Dungeons & Dragons executive producer announced that they're pulling back from the planned launch of Open Gaming License 1.2, which would replace and deauthorize Open Gaming License 1.0. Wizards of the Coast launched this license in 2000 with the intention being it would last indefinitely.

"When you give us playtest feedback, we take it seriously," Brink wrote. "Already more than 15,000 of you have filled out the survey. The live survey results are clear. You want OGL 1.0a. You want irrevocability. You like Creative Commons. The feedback is in such high volume and its direction is so plain that we're acting now."

In other words, fans made enough noise to cast Disintegrate and Wizards failed its saving roll.

"We are leaving OGL 1.0a in place, as is. Untouched," Brink continued. "We are also making the entire SRD 5.1 available under a Creative Commons license. You choose which you prefer to use."

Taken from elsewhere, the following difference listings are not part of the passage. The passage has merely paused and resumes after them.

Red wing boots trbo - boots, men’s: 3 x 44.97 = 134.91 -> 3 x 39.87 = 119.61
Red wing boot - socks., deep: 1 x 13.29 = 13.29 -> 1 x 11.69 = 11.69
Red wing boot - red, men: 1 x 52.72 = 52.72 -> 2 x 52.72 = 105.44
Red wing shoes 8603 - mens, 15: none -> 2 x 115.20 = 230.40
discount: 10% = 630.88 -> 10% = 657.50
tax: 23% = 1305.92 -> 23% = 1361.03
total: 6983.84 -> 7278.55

Brink himself explains the importance of putting the SRD, or System Reference Document, under the Creative Commons license. The System Reference Document version 5.1 is the most recent version of the open-source D&D rules, which allows third parties to use Dungeons & Dragons' basic rules to create additional D&D content or build other games using the rule set.

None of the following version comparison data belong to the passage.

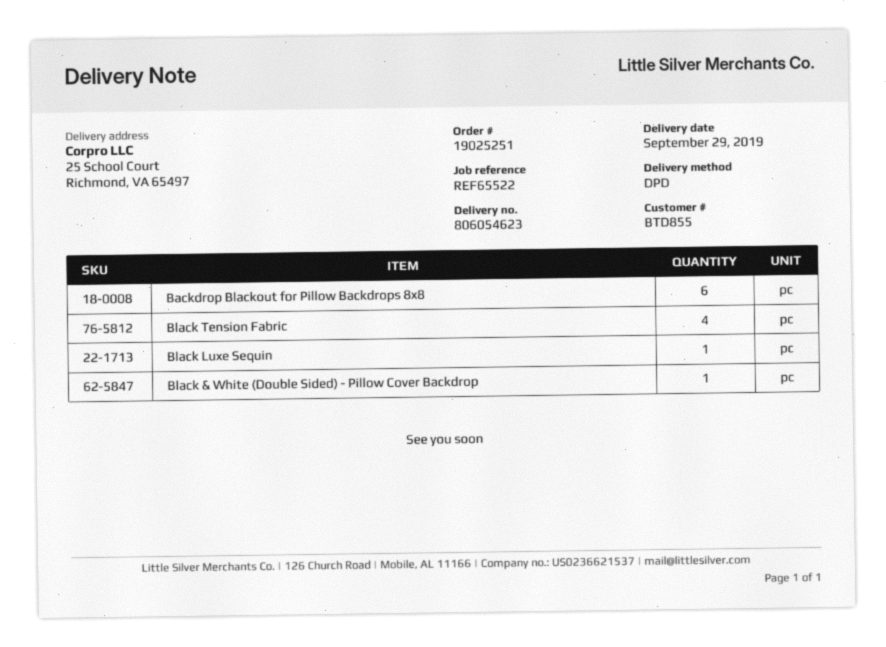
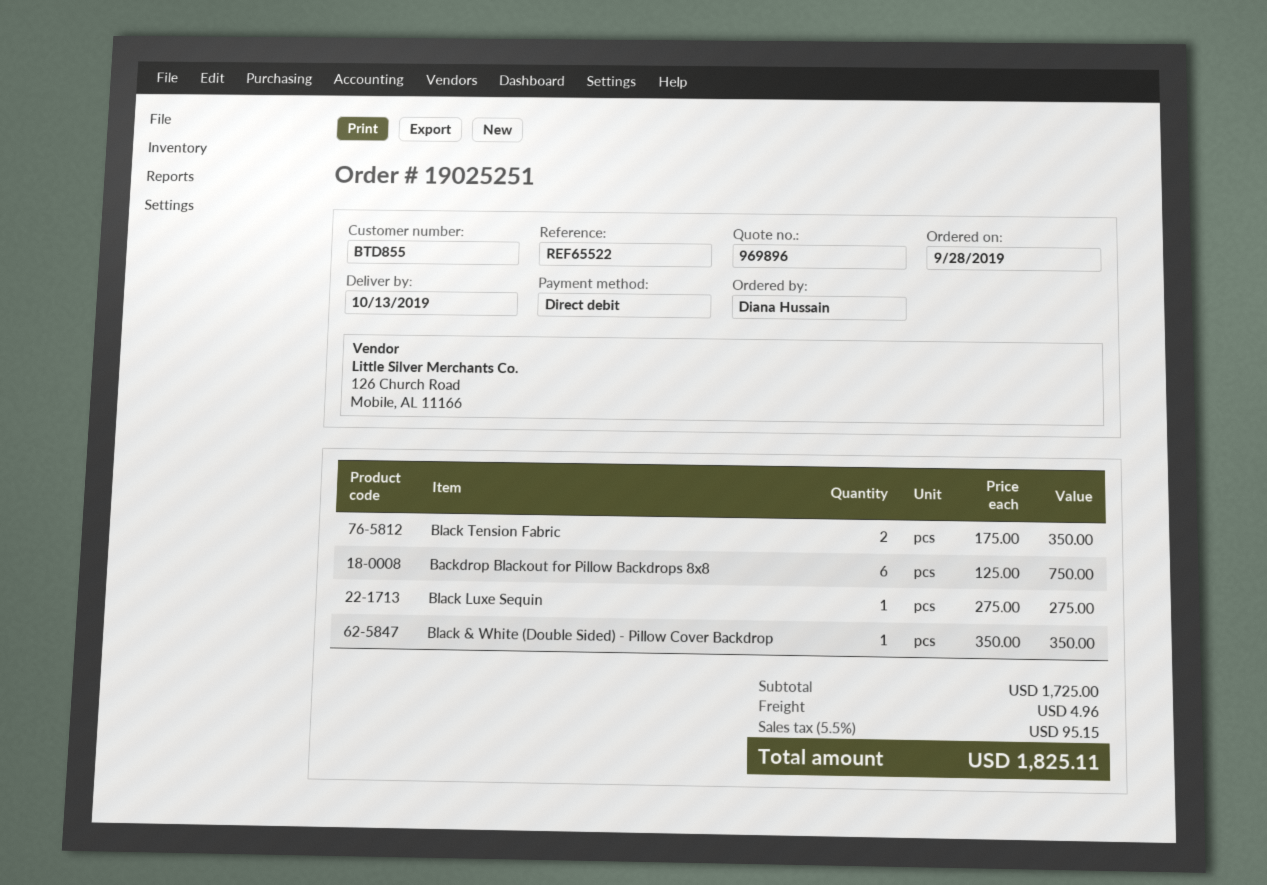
delivery date: 2019-09-29 -> 2019-10-13
Black Tension Fabric: 4 -> 2

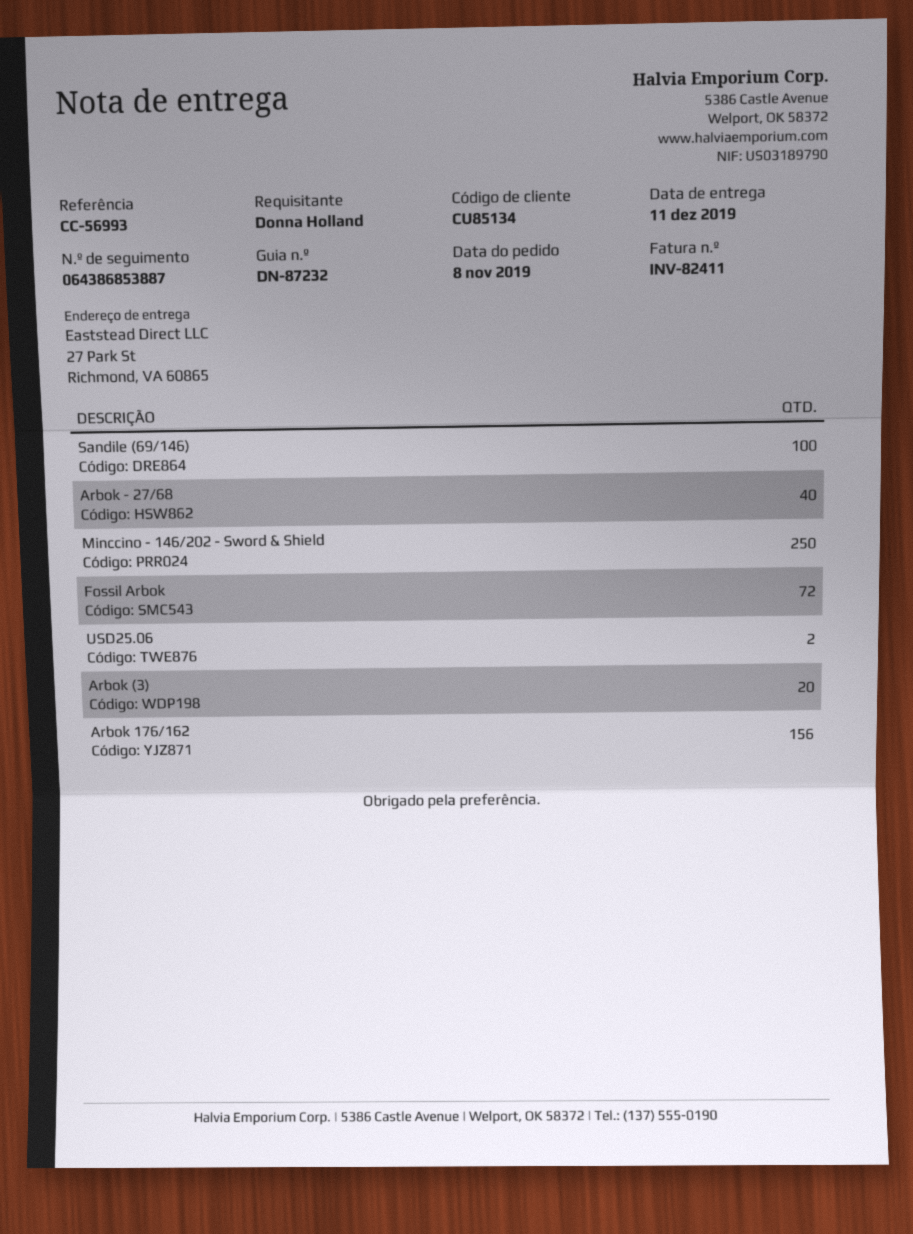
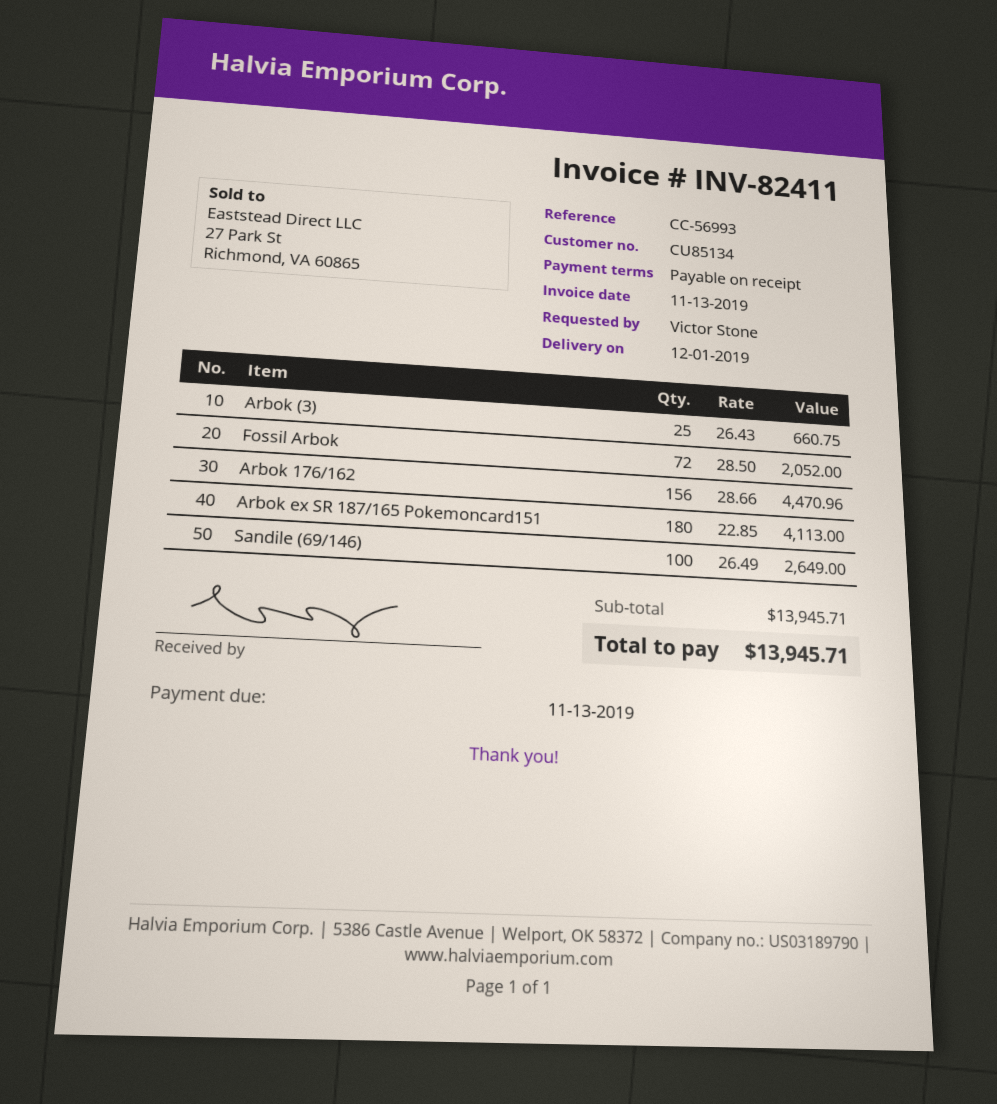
delivery date: 2019-12-11 -> 2019-12-01
ordered by: Donna Holland -> Victor Stone
Arbok - 27/68: 40 -> none
Minccino - 146/202 - Sword & Shield: 250 -> none
USD25.06: 2 -> none
Arbok (3): 20 -> 25
Arbok ex SR 187/165 Pokemoncard151: none -> 180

"This Creative Commons license makes the content freely available for any use. We don't control that license, and cannot alter or revoke it. It's open and irrevocable in a way that doesn't require you to take [Wizards of the Coast's] word for it," Brink wrote. "And its openness means there's no need for a [Virtual Tabletop] policy. Placing the SRD under a Creative Commons license is a one-way door. There's no going back."

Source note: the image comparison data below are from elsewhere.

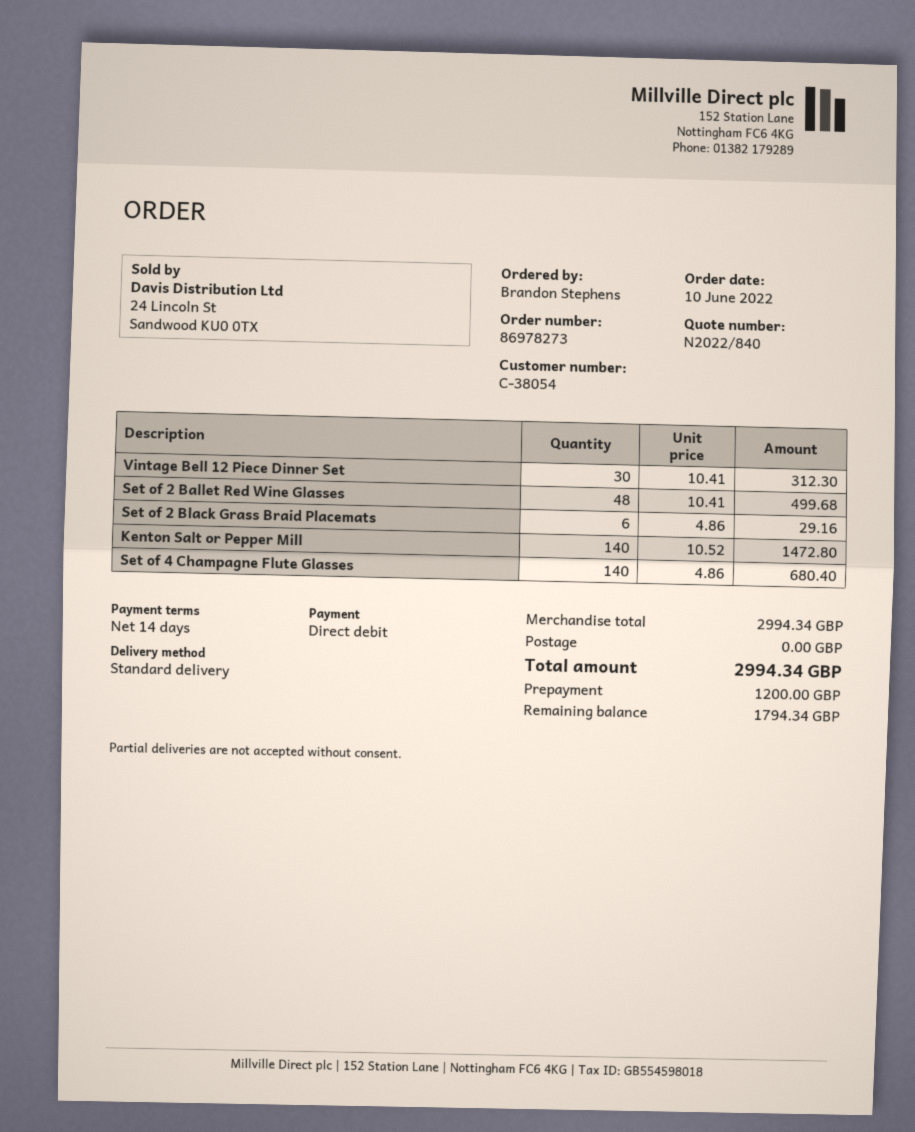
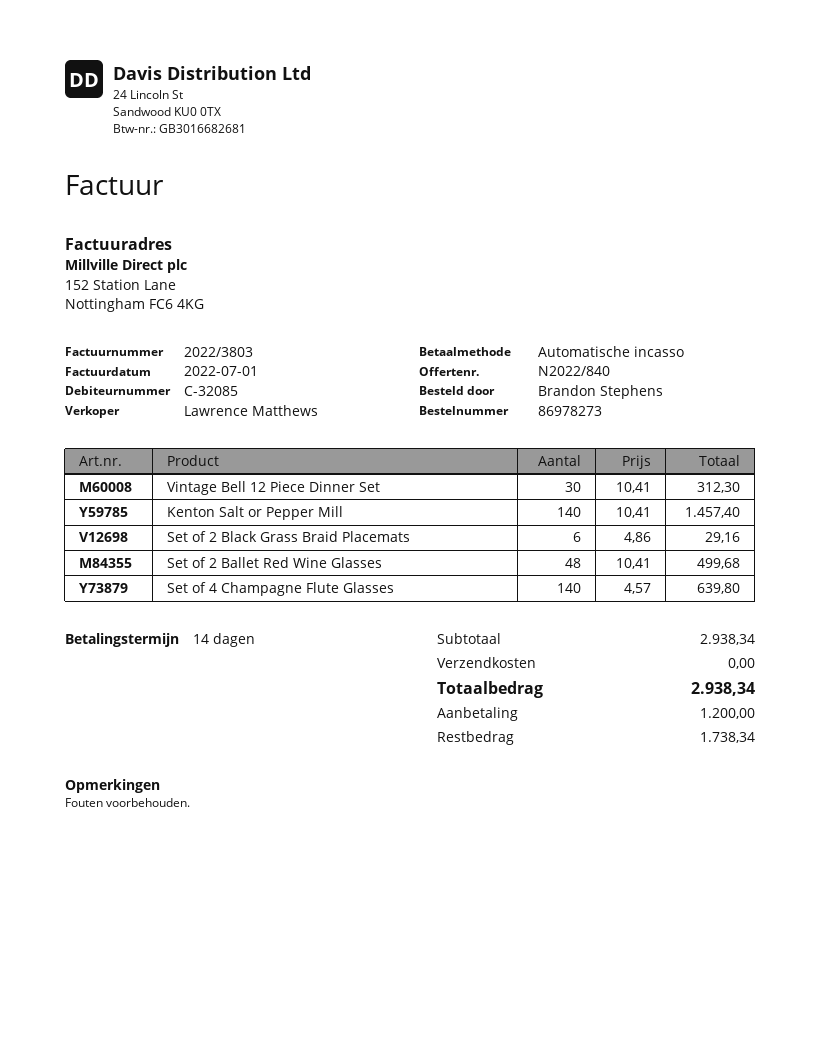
customer number: C-38054 -> C-32085
Kenton Salt or Pepper Mill: 140 x 10.52 = 1472.80 -> 140 x 10.41 = 1457.40
Set of 4 Champagne Flute Glasses: 140 x 4.86 = 680.40 -> 140 x 4.57 = 639.80
subtotal: 2994.34 -> 2938.34
total: 2994.34 -> 2938.34
balance: 1794.34 -> 1738.34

These are some major concessions on the part of Wizards of the Coast. As Brink states, the company cannot take the SRD 5.1 document out of Creative Commons after putting it there, and they have no control over the wording of that license. It's legally out of Wizards' hands. We covered the lead-up to this in great detail, which you can read here. Wizards' initial response was the kind of weakly-worded response that companies often offer when they're still going to do the thing people don't like. The trouble with that move is that D&D fans are inherently used to reading into tricky wording and arguing with people about it--there's a reason some D&D players are called rules lawyers.

The level of backlash from the community brought the OGL change to the attention of not just longtime D&D fans but casual ones, and ended up in discussion on countless websites, podcasts, and YouTube channels. D&D has seen a raised profile not just from the continued popularity of Netflix's Stranger Things, but also due to the nature of the COVID-19 pandemic, which kept people indoors and resulted in a 33% increase in profits from D&D from 2020 to 2021.

Along with that sudden boost in profits, Hasbro is turning Dungeons & Dragons into a film, Honor Among Thieves, and it sure seems like the company is hoping to turn it into a fantasy-themed analog to the Marvel Cinematic Universe. With all that money on the line, executives likely hoped to lock in all the profits that other companies were making off of their ruleset, but ended up causing exactly the opposite. With this move, it seems finally like Hasbro and Wizards understand the damage they were about to do to one of their most beloved brands and have taken steps to protect it from themselves.